ASSIGNMENT: Copy each line of the entries that includes the word "total".
· · · · · · ·
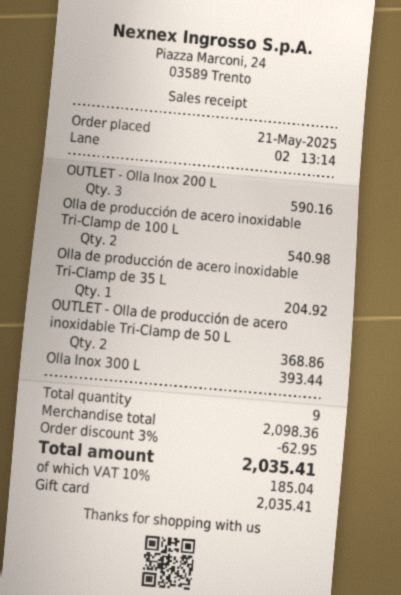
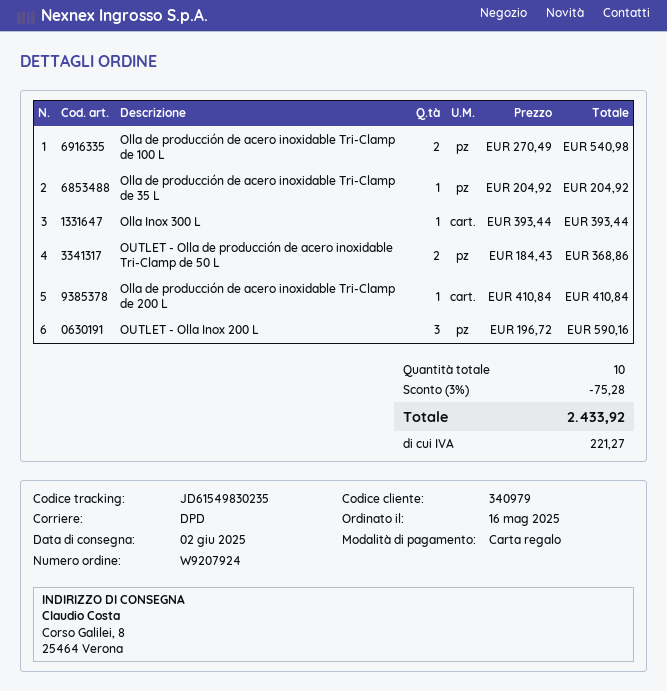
order date: 2025-05-21 -> 2025-05-16
Olla de producción de acero inoxidable Tri-Clamp de 200 L: none -> 1 for 410.84
total quantity: 9 -> 10
discount: 3% = 62.95 -> 3% = 75.28
tax: 185.04 -> 221.27
total: 2035.41 -> 2433.92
· · · · · · ·
RESULT FOR THIS TASK:
total quantity: 9 -> 10
total: 2035.41 -> 2433.92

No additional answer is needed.